Front-end code edit data
· · · · ·
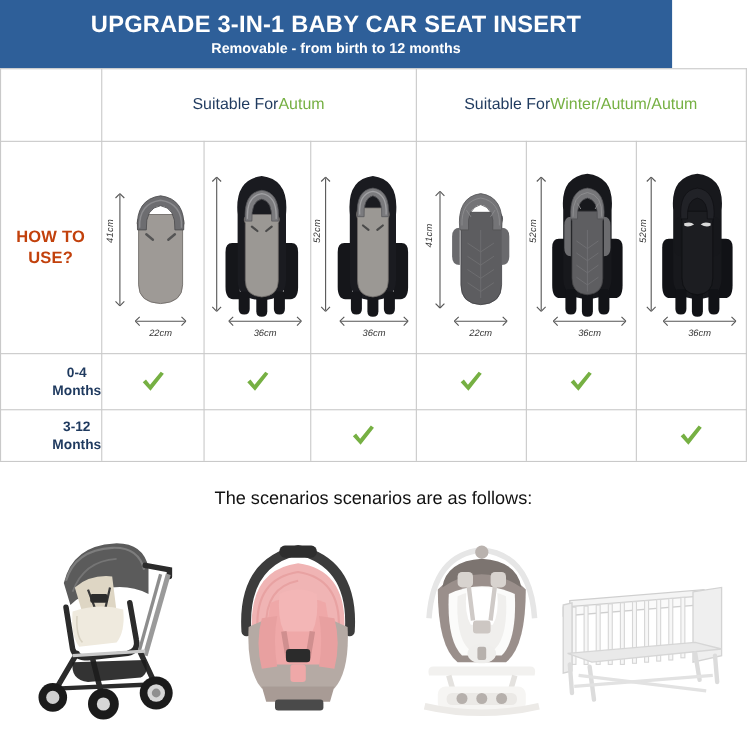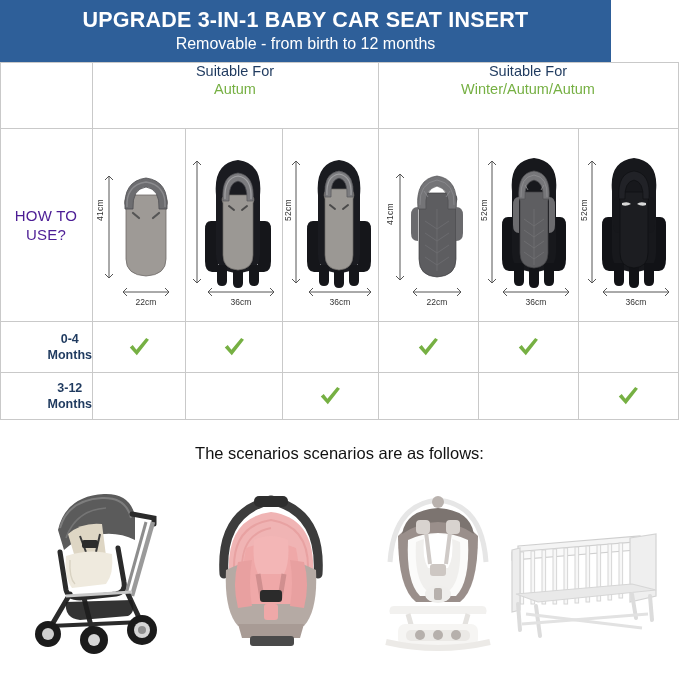--- a/index.html
+++ b/index.html
@@ -17,57 +17,57 @@
     background: #2e5f99;
     display: flex; flex-direction: column;
     align-items: center; justify-content: center;
     color: #ffffff;
   }
   .banner-title {
     font-size: 21.5px; font-weight: bold; letter-spacing: .2px;
     line-height: 1.05; white-space: nowrap;
   }
   .banner-sub {
-    font-size: 16px; font-weight: normal; margin-top: 4px;
+    font-size: 13px; font-weight: bold; margin-top: 4px;
     line-height: 1.05; white-space: nowrap;
   }
 
   
   .tbl { position: absolute; left: 0; top: 62px; width: 679px; height: 358px; }
   .vline { position: absolute; width: 1px; background: #c9c9c9; }
   .hline { position: absolute; height: 1px; background: #c9c9c9; left: 0; width: 679px; }
 
   .season-head {
     position: absolute; top: 0; height: 67px;
-    display: flex; flex-direction: column;
-    align-items: center; justify-content: flex-start; text-align: center;
+    display: flex; flex-direction: row;
+    align-items: center; justify-content: center; text-align: center;
   }
   .season-l1 { font-size: 14.5px; color: #1f3a5f; line-height: 1.25; }
   .season-l2 { font-size: 14.5px; color: #76b043; line-height: 1.25; white-space: nowrap; }
 
   .howto {
     position: absolute; left: 0; top: 67px; width: 92px; height: 193px;
     display: flex; align-items: center; justify-content: center;
-    text-align: center; font-size: 15px; font-weight: normal;
-    color: #4c1d95; line-height: 1.25; letter-spacing: .2px;
+    text-align: center; font-size: 15px; font-weight: bold;
+    color: #c2410c; line-height: 1.25; letter-spacing: .2px;
   }
 
   .agecell {
     position: absolute; left: 0; width: 92px;
     display: flex; align-items: center; justify-content: flex-end;
     text-align: center; font-size: 12.5px; font-weight: bold;
     color: #1f3a5f; line-height: 1.3;
   }
   .checkcell {
     position: absolute; display: flex; align-items: center; justify-content: center;
   }
   .chk { width: 26px; height: 26px; display: block; }
 
   
-  .prodcell { position: absolute; top: 67px; height: 193px; }
+  .prodcell { position: absolute; top: 67px; height: 193px; font-style: italic; }
   .prodwrap {
     position: absolute; left: 0; top: 0; width: 100%; height: 100%;
   }
   .dimv {
     position: absolute; font-size: 8.5px; color: #333;
     writing-mode: vertical-rl; transform: rotate(180deg);
     letter-spacing: .3px; white-space: nowrap;
   }
   .dimh {
     position: absolute; font-size: 8.5px; color: #333;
· · · · ·
Exercise requirements >>
Your task is to repeat the opening line of the entries above and each line after it, ending with the line that has "14.5px; color: #1f3a5f;". Do not include the pictures.

Response box >>
--- a/index.html
+++ b/index.html
@@ -17,57 +17,57 @@
     background: #2e5f99;
     display: flex; flex-direction: column;
     align-items: center; justify-content: center;
     color: #ffffff;
   }
   .banner-title {
     font-size: 21.5px; font-weight: bold; letter-spacing: .2px;
     line-height: 1.05; white-space: nowrap;
   }
   .banner-sub {
-    font-size: 16px; font-weight: normal; margin-top: 4px;
+    font-size: 13px; font-weight: bold; margin-top: 4px;
     line-height: 1.05; white-space: nowrap;
   }
 
   
   .tbl { position: absolute; left: 0; top: 62px; width: 679px; height: 358px; }
   .vline { position: absolute; width: 1px; background: #c9c9c9; }
   .hline { position: absolute; height: 1px; background: #c9c9c9; left: 0; width: 679px; }
 
   .season-head {
     position: absolute; top: 0; height: 67px;
-    display: flex; flex-direction: column;
-    align-items: center; justify-content: flex-start; text-align: center;
+    display: flex; flex-direction: row;
+    align-items: center; justify-content: center; text-align: center;
   }
   .season-l1 { font-size: 14.5px; color: #1f3a5f; line-height: 1.25; }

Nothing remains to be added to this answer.